Although pictures appear in the data, the answer should contain only the lines from its start through the line with "<div></div> </div> <div>3203", written out exactly.

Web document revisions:
┌──

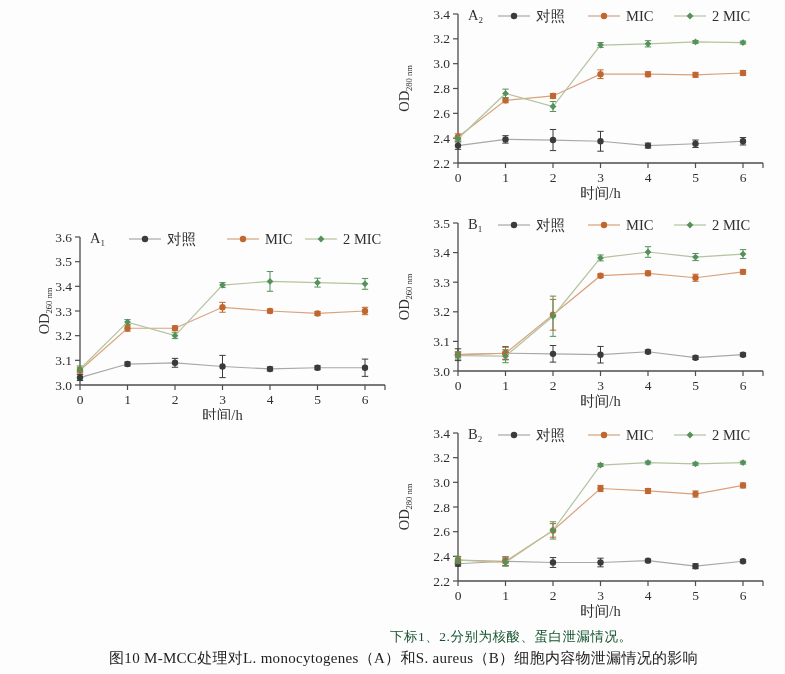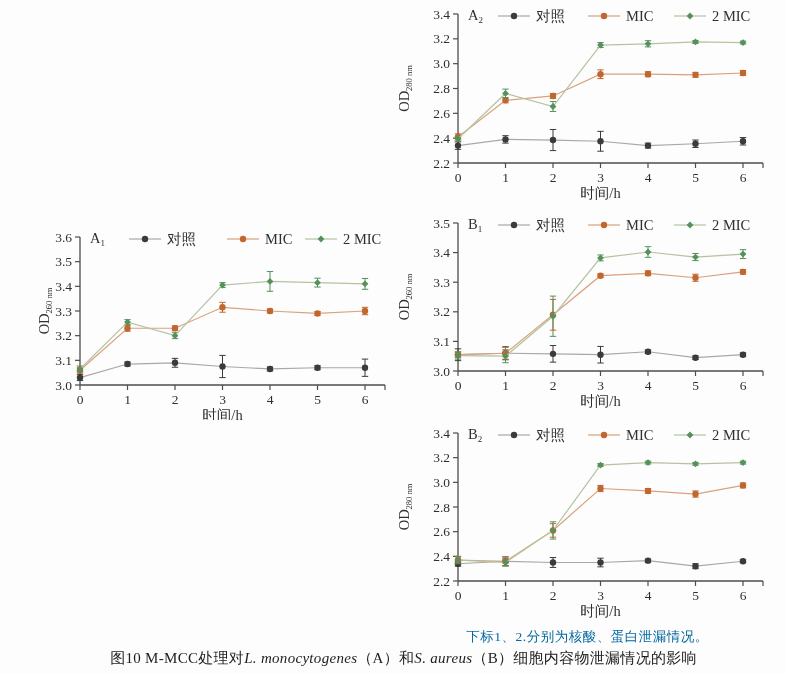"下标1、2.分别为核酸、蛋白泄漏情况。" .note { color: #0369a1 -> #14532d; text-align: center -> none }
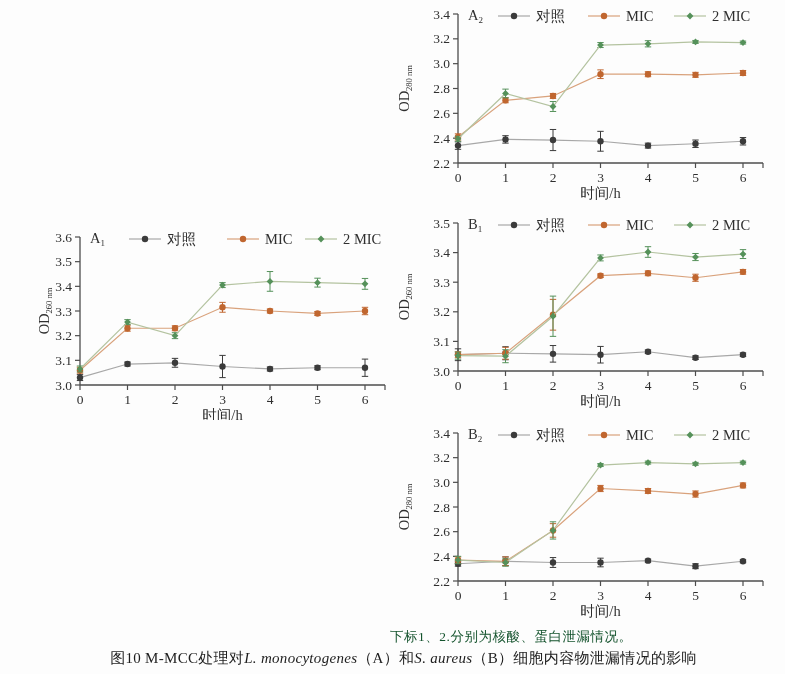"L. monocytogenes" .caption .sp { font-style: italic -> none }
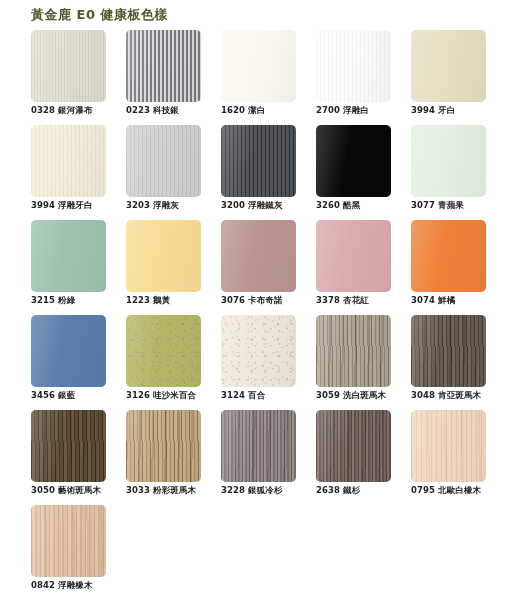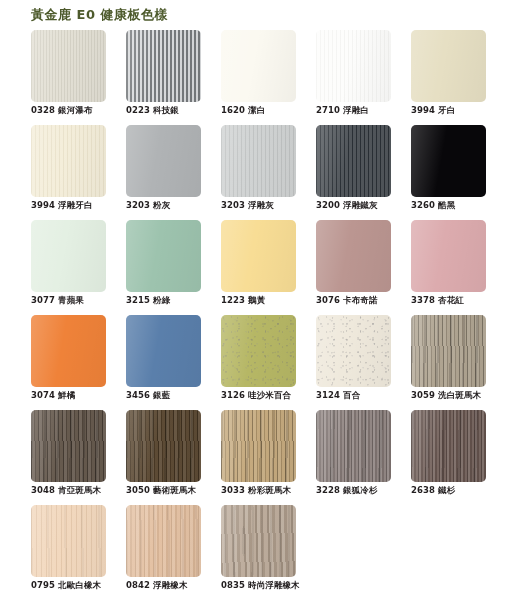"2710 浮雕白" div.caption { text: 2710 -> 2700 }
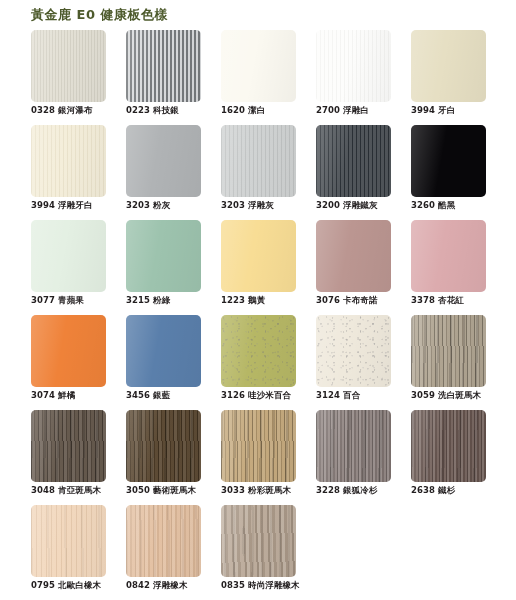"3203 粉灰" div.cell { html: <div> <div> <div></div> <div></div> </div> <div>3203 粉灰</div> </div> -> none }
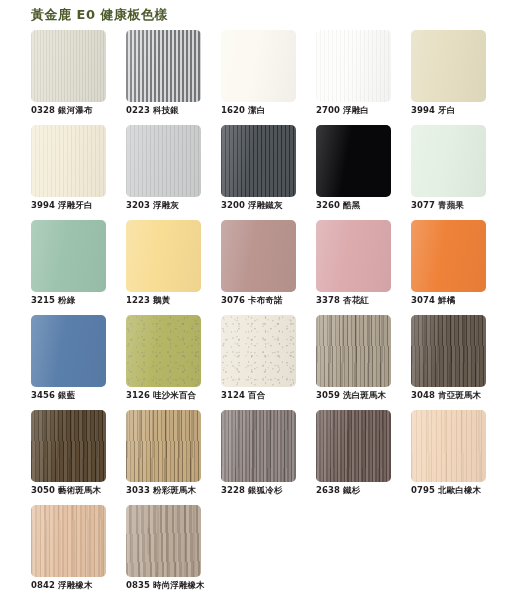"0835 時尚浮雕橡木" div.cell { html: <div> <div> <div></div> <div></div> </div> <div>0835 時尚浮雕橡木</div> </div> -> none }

└──

▶ **Task response**
"下标1、2.分别为核酸、蛋白泄漏情况。" .note { color: #0369a1 -> #14532d; text-align: center -> none }
"L. monocytogenes" .caption .sp { font-style: italic -> none }
"2710 浮雕白" div.caption { text: 2710 -> 2700 }
"3203 粉灰" div.cell { html: <div> <div> <div></div> <div></div> </div> <div>3203 粉灰</div> </div> -> none }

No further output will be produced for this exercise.